Wide-column, column-oriented and column-family databases belong to the NoSQL family of databases built to store and query massive amounts of data, aka BigData. 

They are highly available and scalable, built to work in a distributed environment. Most of the wide-column databases do not support joins to scale linearly when it comes to read and write performance.

Some of the popular wide-column stores are Google Bigtable, Apache Cassandra, HBase, etc. 

Before I plunge into the topic, let me give you a little heads up on the common data storage models.

Data storage models

Row-oriented 

Column-oriented

Column-family 

Row-oriented databases

Row-oriented databases are the traditional relational databases like MySQL and PostgreSQL that store data in rows. 

For instance, here is how a row-oriented database will store the details of a customer.

Illustration 1.65: Row-oriented data storage

In a row-oriented database, the data is stored in rows on the disk in contiguous locations or blocks. On running a query, it’s easy to fetch an entire row of data for a particular customer since it resides in the same block.

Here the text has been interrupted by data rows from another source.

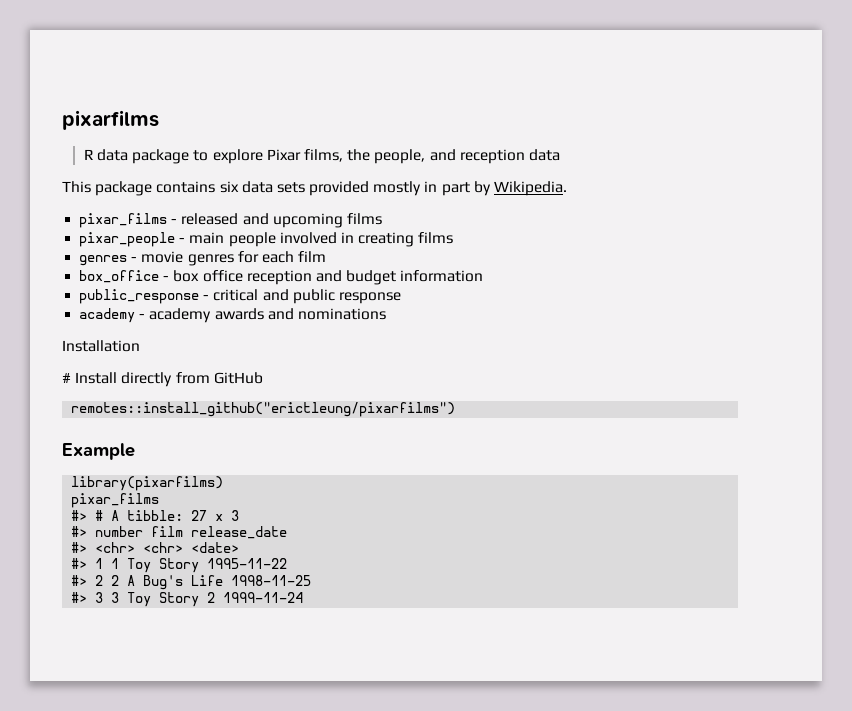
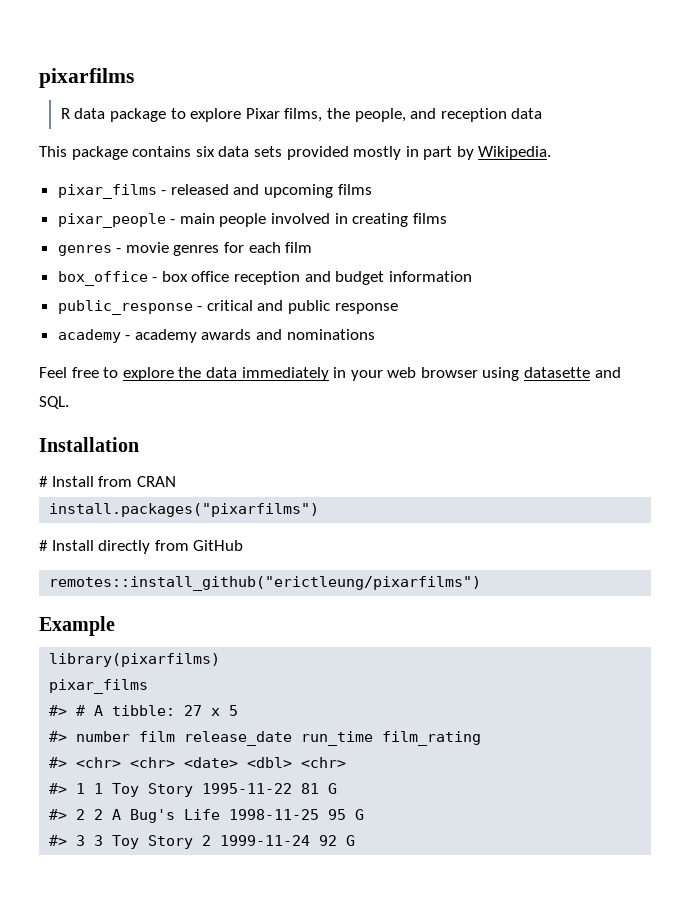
[62,340,140,352] Installation -> [39,367,621,381] [39,396,69,409] [39,437,139,452] [39,476,176,487] [49,503,320,517] Feel free to explore the data immediately in your web browser using datasette and SQL. // Installation // # Install from CRAN // install.packages("pixarfilms")
[231,510,240,521] 3 -> [229,705,239,716] 5
(288, 532) none -> [301,731,482,746] run_time film_rating
(240, 547) none -> [247,757,347,768] <dbl> <chr>
(288, 563) none -> [301,783,338,794] 81 G
(312, 580) none -> [328,809,365,820] 95 G
(304, 597) none -> [319,835,356,846] 92 G

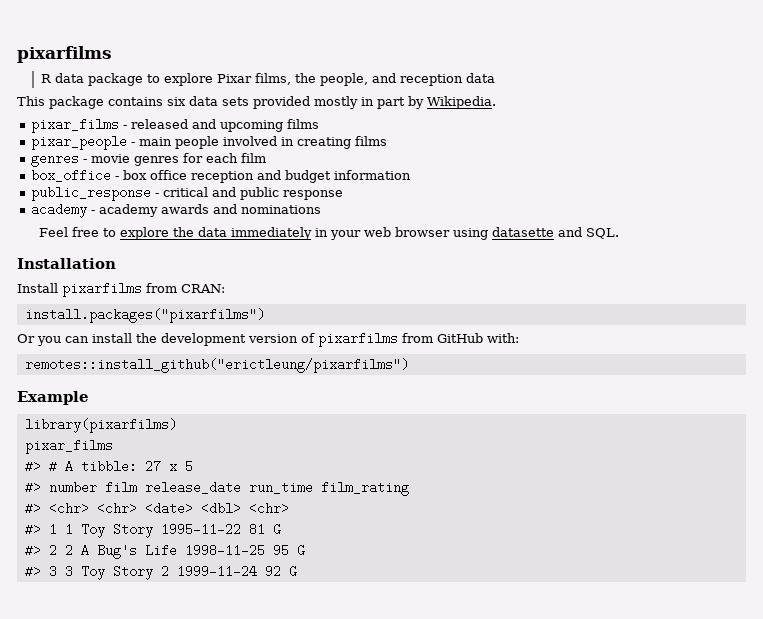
[39,476,176,487] [49,503,320,517] [39,540,151,554] # Install from CRAN // install.packages("pixarfilms") // # Install directly -> [17,282,225,297] [24,308,265,323] [17,332,398,347] Install pixarfilms from CRAN: // install.packages("pixarfilms") // Or you can install the development version of pixarfilms
(244, 545) none -> [487,333,519,343] with:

It’s also easy to update customer data since all the data for a certain customer is stored in a single row. Even in the case of partitions, the rows are partitioned horizontally. The columns containing data of a particular customer always stay together on the disk.

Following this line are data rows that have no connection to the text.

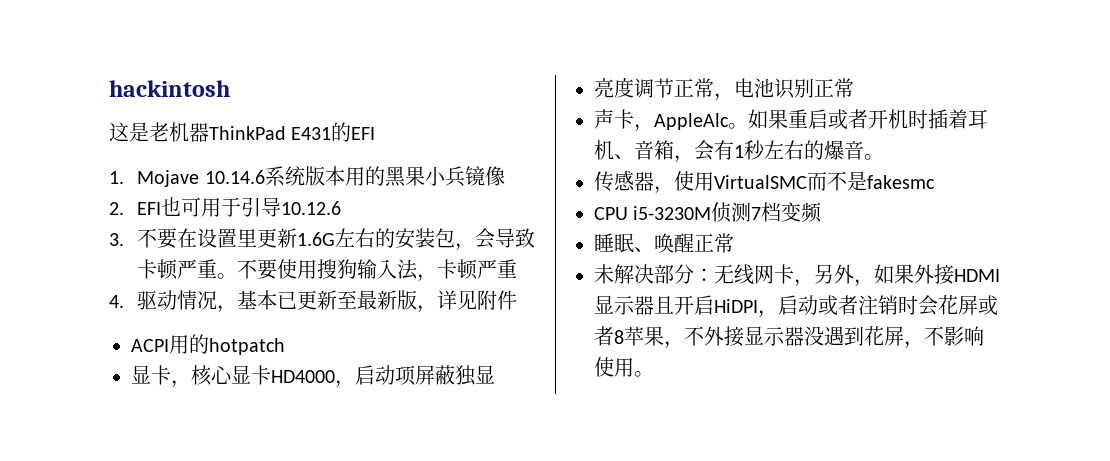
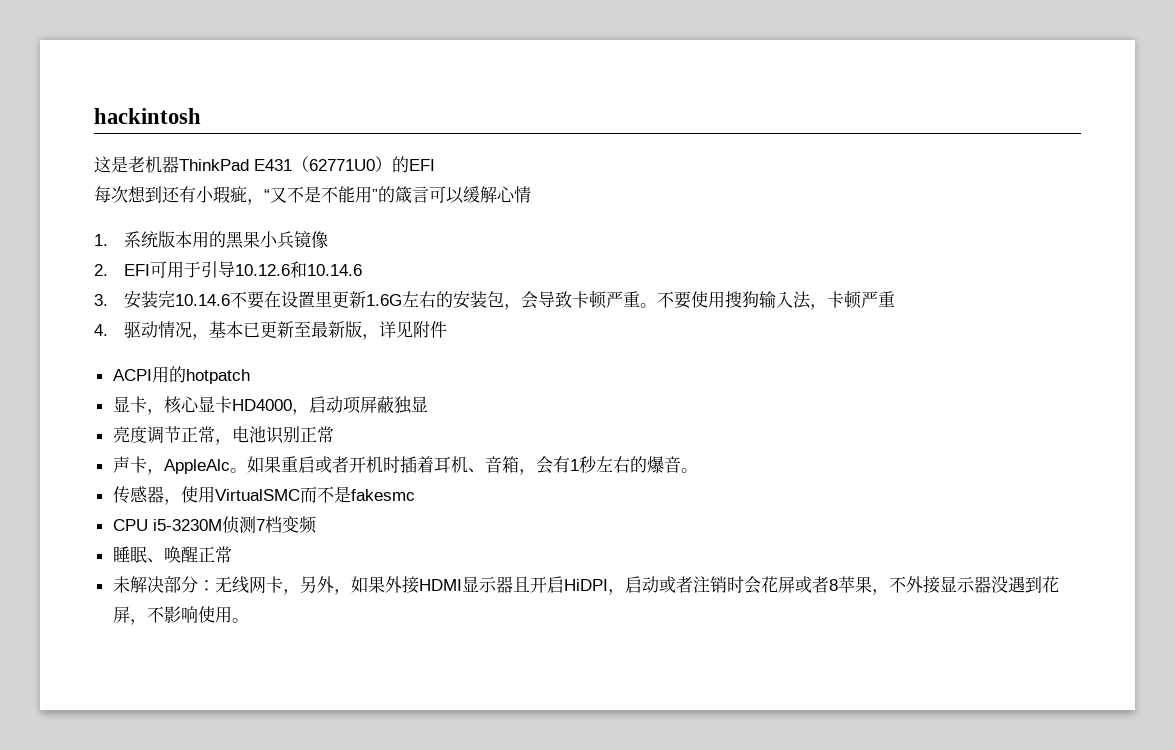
(332, 133) none -> [292,156,392,172] （62771U0）
(376, 133) none -> [94,186,531,205] // 每次想到还有小瑕疵，“又不是不能用”的箴言可以缓解心情
[137,170,265,187] Mojave 10.14.6 -> (108, 240) none
[161,197,182,216] 也 -> (151, 270) none
(342, 208) none -> [290,261,363,278] 和10.14.6
(124, 239) none -> [124,291,231,309] 安装完10.14.6

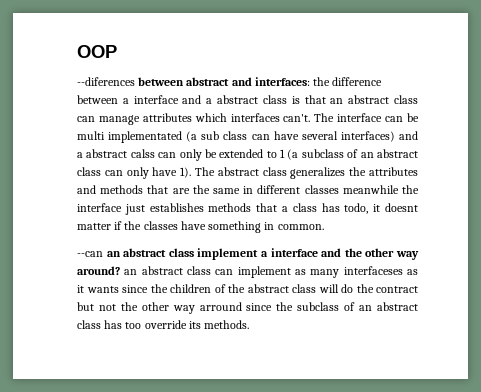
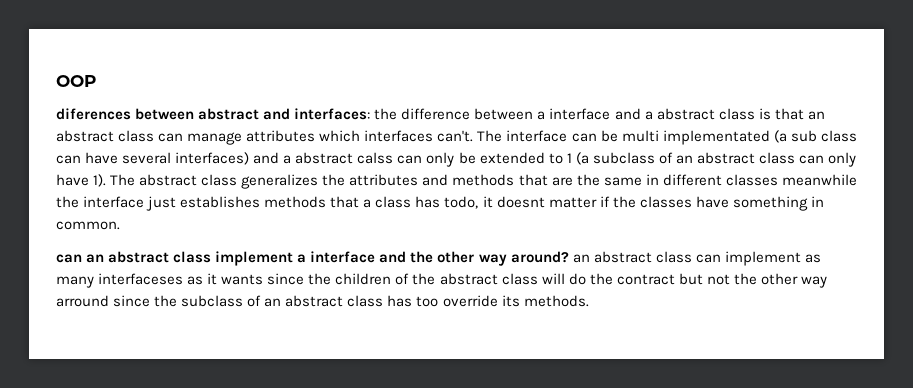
[77,77,135,86] --diferences -> [56,108,131,120] diferences
[77,251,103,257] --can -> [56,254,82,263] can

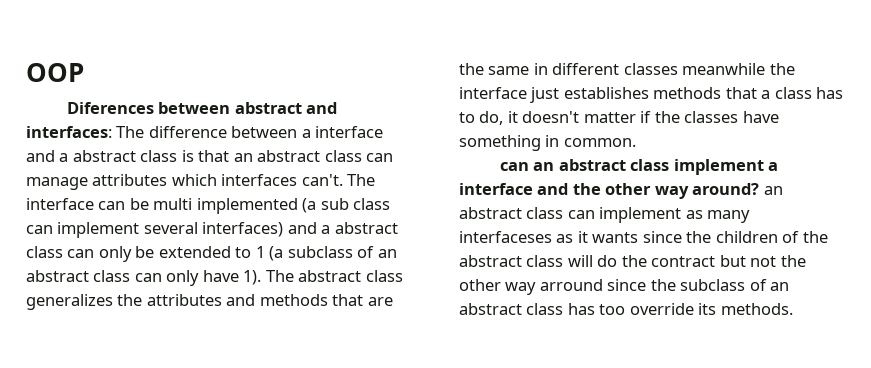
[56,108,131,120] diferences -> [66,102,154,114] Diferences
[374,108,398,120] the -> [116,126,145,138] The
[662,130,770,145] implementated -> [196,198,298,214] implemented
[85,152,119,164] have -> [57,222,140,238] implement
[357,152,394,164] calss -> [26,246,63,258] class
[444,196,545,209] todo, it doesnt -> [459,111,580,125] to do, it doesn't

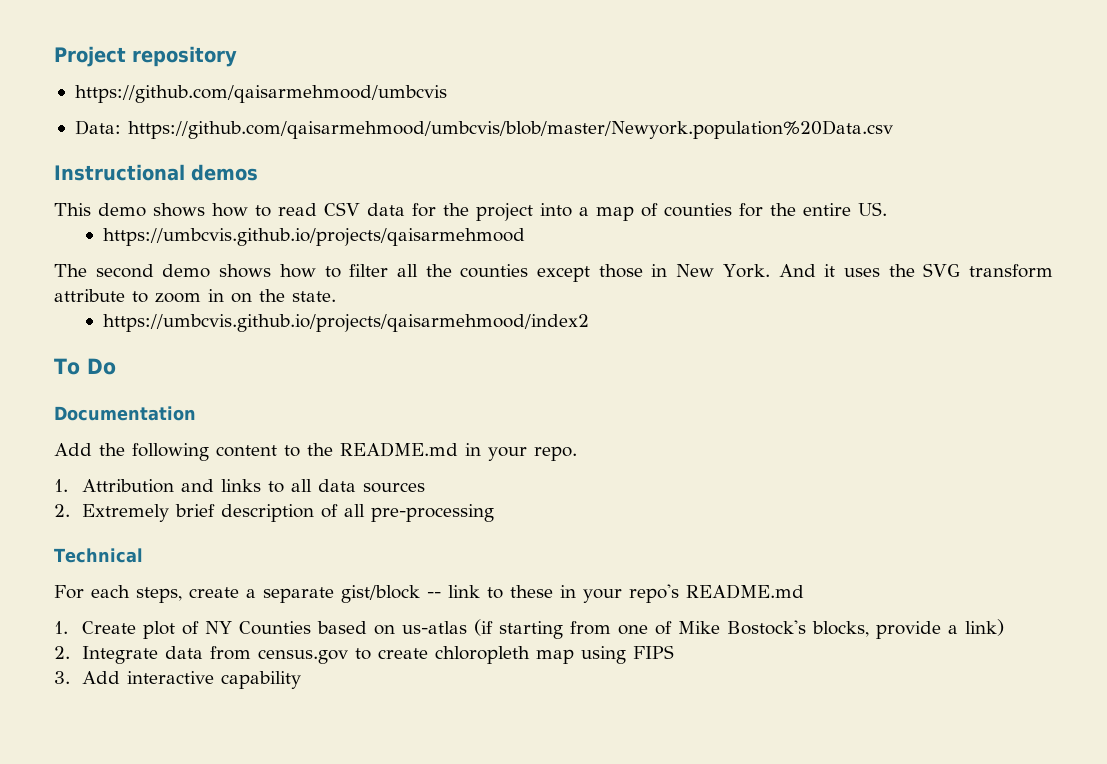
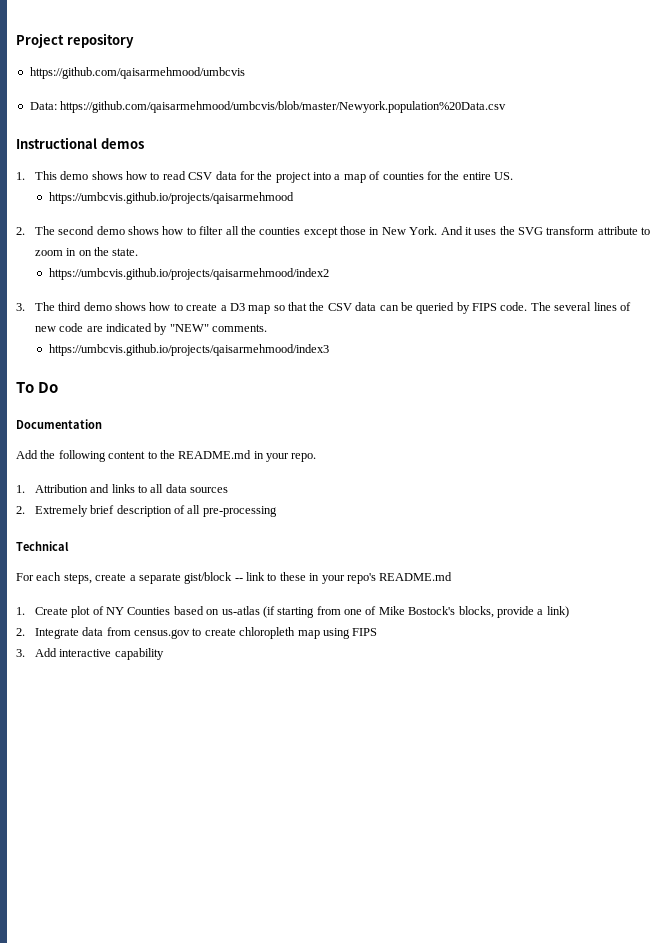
(258, 172) none -> [16,172,25,180] 1.
(525, 237) none -> [16,227,25,235] 2.
(589, 323) none -> [16,302,631,314] [34,323,268,335] [48,344,329,356] // 3. The third demo shows how to create a D3 map so that the CSV data can be queried by FIPS code. The several lines of new code are indicated by "NEW" comments. // https://umbcvis.github.io/projects/qaisarmehmood/index3

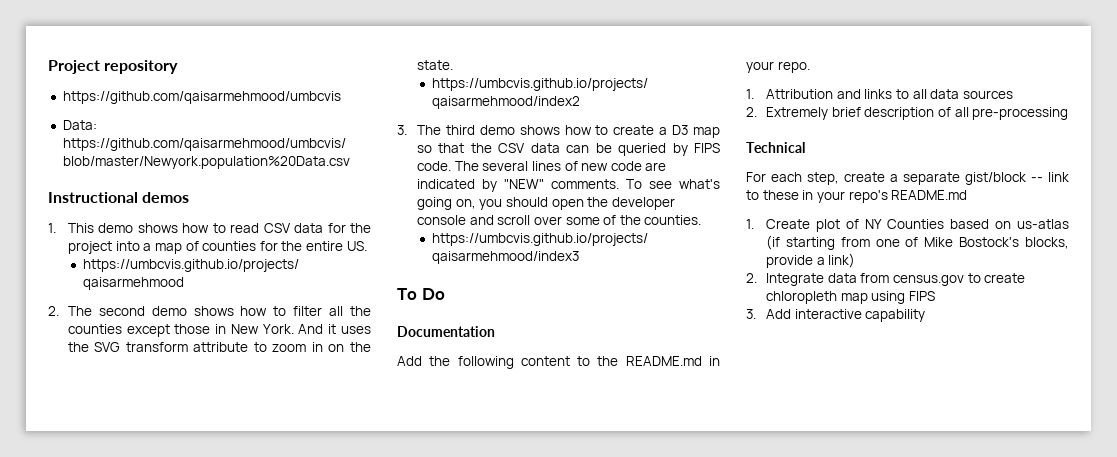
(268, 328) none -> [625,179,720,189] [416,197,675,210] [416,215,702,225] To see what's going on, you should open the developer console and scroll over some of the counties.
[63,573,92,584] steps, -> [807,172,839,185] step,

This data storage model is best suited for OLTP (Online transactional processing) use cases. 

Now let’s move on to column-oriented databases.

Column-oriented databases

Column-oriented databases, on the other hand, store data in columns as opposed to rows. 

In this scenario, the customer ids will be stored on the disk at a certain location in one column, customer names in another column, customer city and country will be in respective columns and so on.

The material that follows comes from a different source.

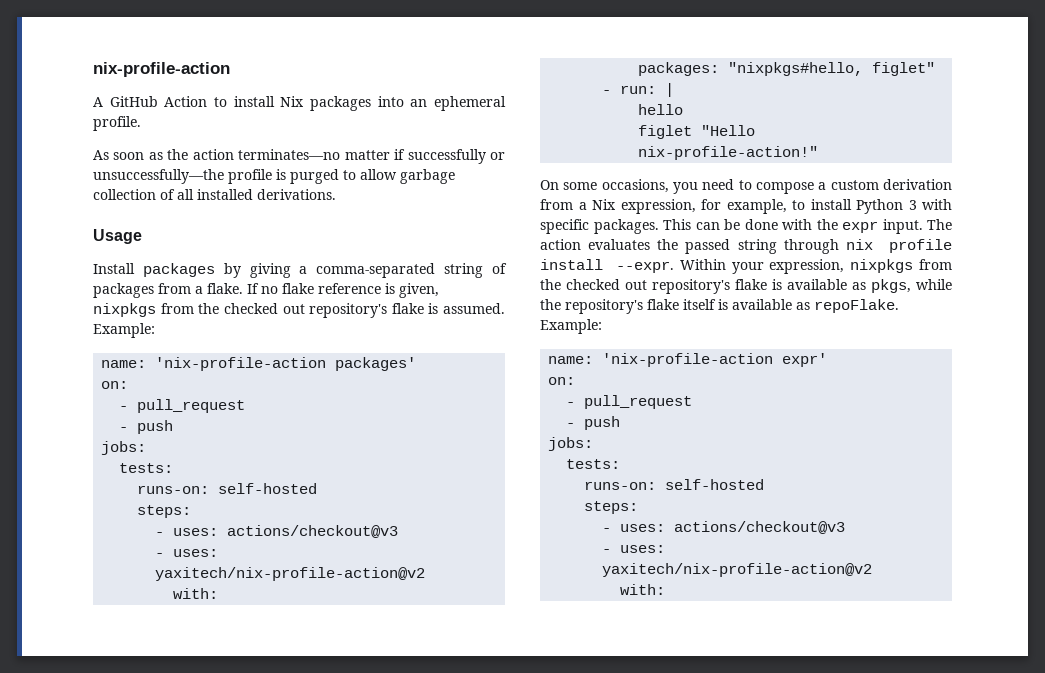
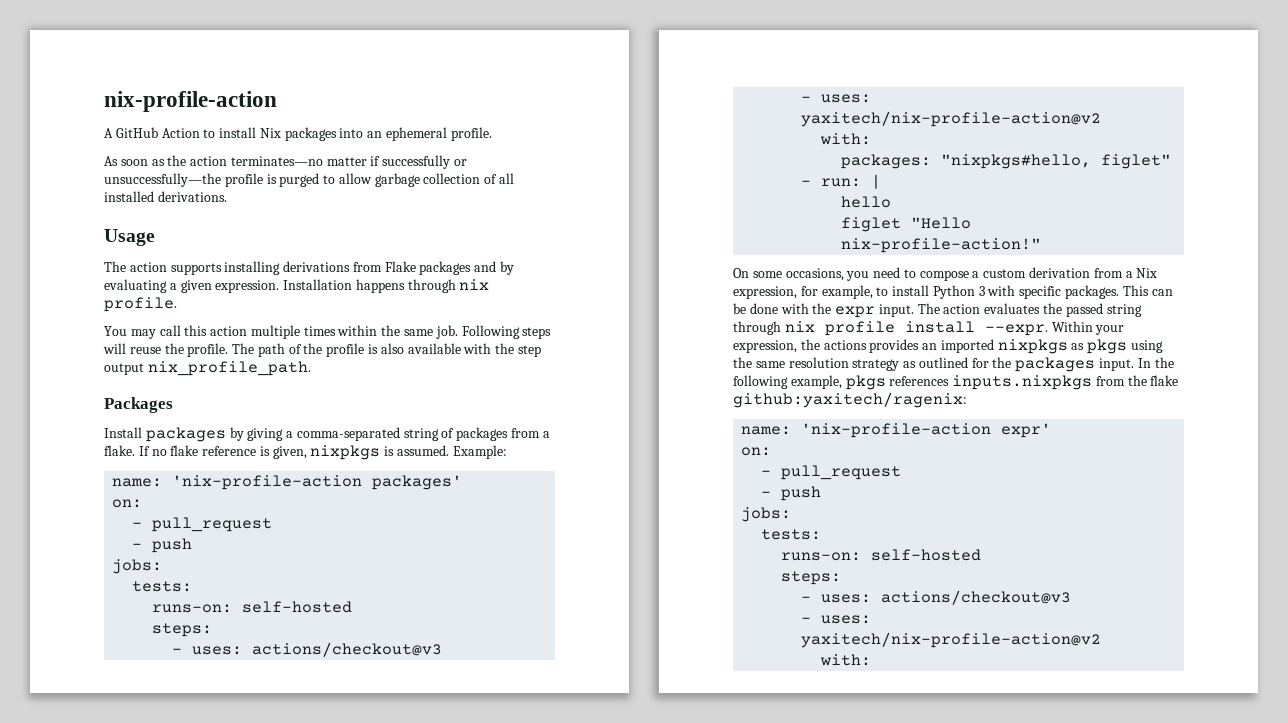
(142, 236) none -> [104,261,515,275] [104,279,490,293] [104,297,177,312] [104,325,552,339] [103,343,541,357] [104,361,311,376] [104,397,173,413] // The action supports installing derivations from Flake packages and by evaluating a given expression. Installation happens through nix profile. // You may call this action multiple times within the same job. Following steps will reuse the profile. The path of the profile is also available with the step output nix_profile_path. // Packages
[160,303,424,318] from the checked out repository's flake -> (381, 452) none
[850,259,952,273] [540,279,952,294] [540,299,899,314] [540,319,602,334] nixpkgs from the checked out repository's flake is available as pkgs, while the repository's flake itself is available as repoFlake. Example: -> [800,339,1164,354] [733,357,1174,372] [733,375,1179,390] [733,392,967,408] the actions provides an imported nixpkgs as pkgs using the same resolution strategy as outlined for the packages input. In the following example, pkgs references inputs.nixpkgs from the flake github:yaxitech/ragenix:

Illustration 1.66: Column-oriented data storage

These databases are best suited for OLAP (Online analytical processing) use cases. They provide the best performance when similar data is stored in columns on the disk. Examples of column-oriented databases are Google BigQuery and Amazon Redshift.

But why do we need to store data in columns as opposed to rows?

Imagine the above customer info table having billions of rows and the business needs to run analytics on the data. Say it needs to run a query to determine the percentage of customers from a particular country.

If the data was stored in rows on the disk, the query would have to traverse a large number of disk blocks (across machines, since the data would be partitioned) to figure out the results, processing unnecessary data.

On the flipside, on saving columns on the disk, the query will only process the country column, neglecting other customer data, providing high-throughput reads. It wouldn’t have to scan through rows of customer data. Also, similar data in columns can be compressed by using techniques such as run-length encoding, requiring less storage space than row-based data. 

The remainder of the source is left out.